Let's just get this out of the way really early on in the conversation; the man is smart.  Sometimes I wonder if he isn't too smart to be writing comic books.  He's smart like my friend the math genius, who makes me feel like that dumb bastard Affleck in Good Will Hunting. Why is that a problem?  Because sometimes his stories are so smart that they lose me in their layers and levels, leaving me wondering if he's just wasted my time, instead of marveling at his brilliance and insightfulness.

A conversation with another one of this blog's followers brought about the same evaluation of Batman Rest In Peace.  He found the story overdone to the point that much of its layered brilliance was lost on him.  Does Morrison actually expect that enough of his audience is in tune with his goals that they appreciate his efforts to tie together aspects of every era of Batman story telling that has ever existed?  And even if, with the light of reason targeted on it, you can follow the subtle details that make it all work.......does that give him an excuse for trying to write Bat-Mite into a story arc? Is there any excuse for that?

At its heart, the story was smart and the manner in which he drew upon pieces of Batman continuity long abandoned and tied it together to make it relevant once again showed a literary genius that will win him many, many awards.  It might even win him some fans.  But it will never, in my humble opinion, accomplish what he managed to achieve on other projects where he didn't beat his readers over the head with their own ignorance. What amongst his work did I like best?  I was obviously very high on his Justice League relaunch, in which he was tasked with overhauling the team and bringing back the "big guns."  The first four issues were tremendous, and the moment where Superman declared Batman the most dangerous man alive was epic.

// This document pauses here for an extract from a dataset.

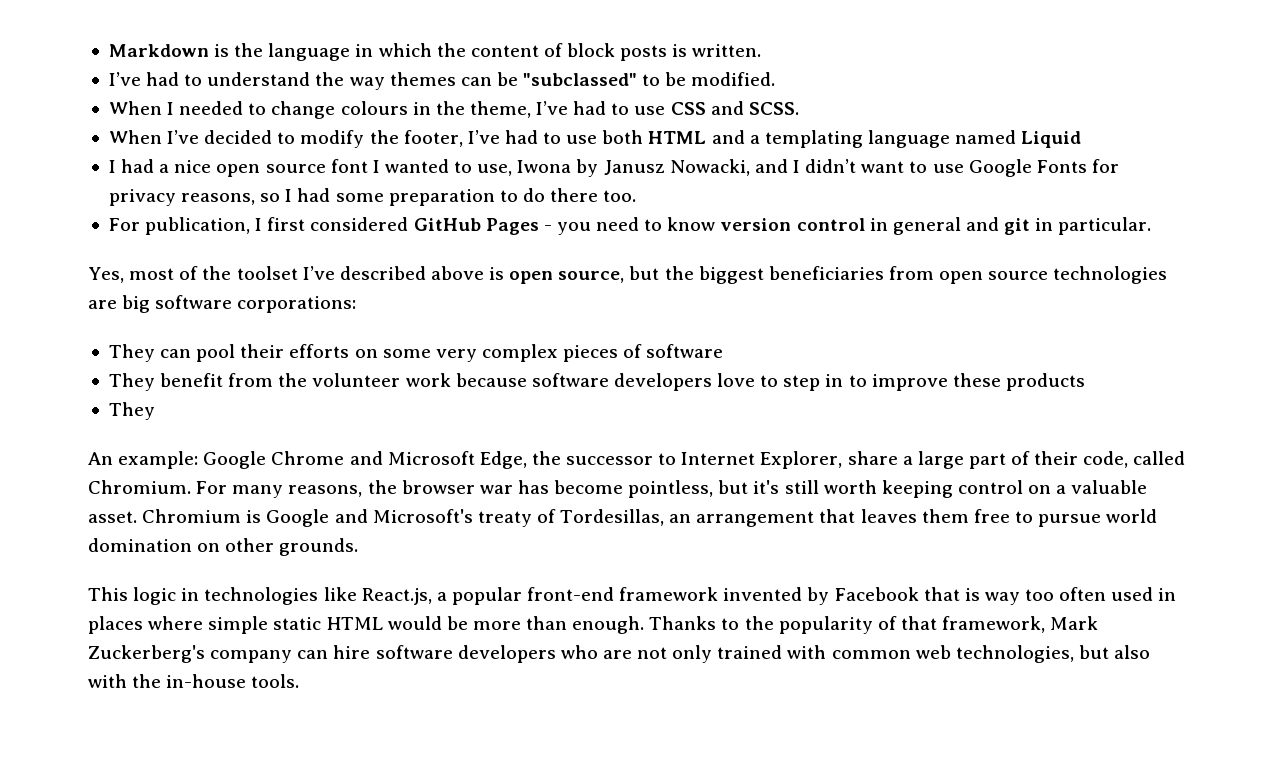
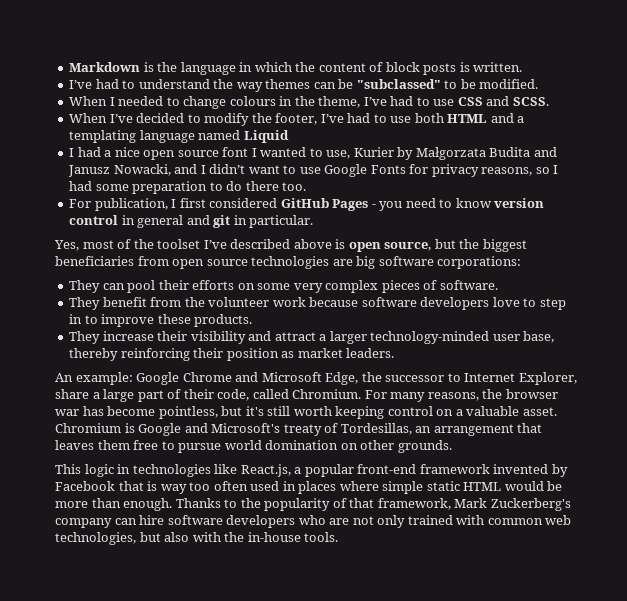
[517,159,599,177] Iwona by -> [353,147,557,160] Kurier by Małgorzata Budita and
[646,344,724,358] software -> [439,280,498,290] software.
[1005,373,1085,391] [108,402,155,420] products // They -> [194,314,253,327] [69,331,555,344] [69,348,395,361] products. // They increase their visibility and attract a larger technology-minded user base, thereby reinforcing their position as market leaders.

I also loved his (now) lesser recognized tales, like Aztek (which he did with soon to be VERY famous Mark Millar - he of Kick Ass fame) and Kill Your Boyfriend.  Animal Man was a personal favorite as well, but I have a soft spot, as you all know, for fringe characters who are given reworks by major writing talents. His newest work on Batman & Robin has also been very impressive, as he details the story that he set the stage for when he killed Bruce Wayne in Final Crisis (more on that shortly.) His pairing of Dick with Damien makes the book work, and brings a different style to the classic Dynamic Duo. Also, I did enjoy 52.  A weekly book tying together a series of seemingly unrelated events, all culminating in Final Crisis?  Good work.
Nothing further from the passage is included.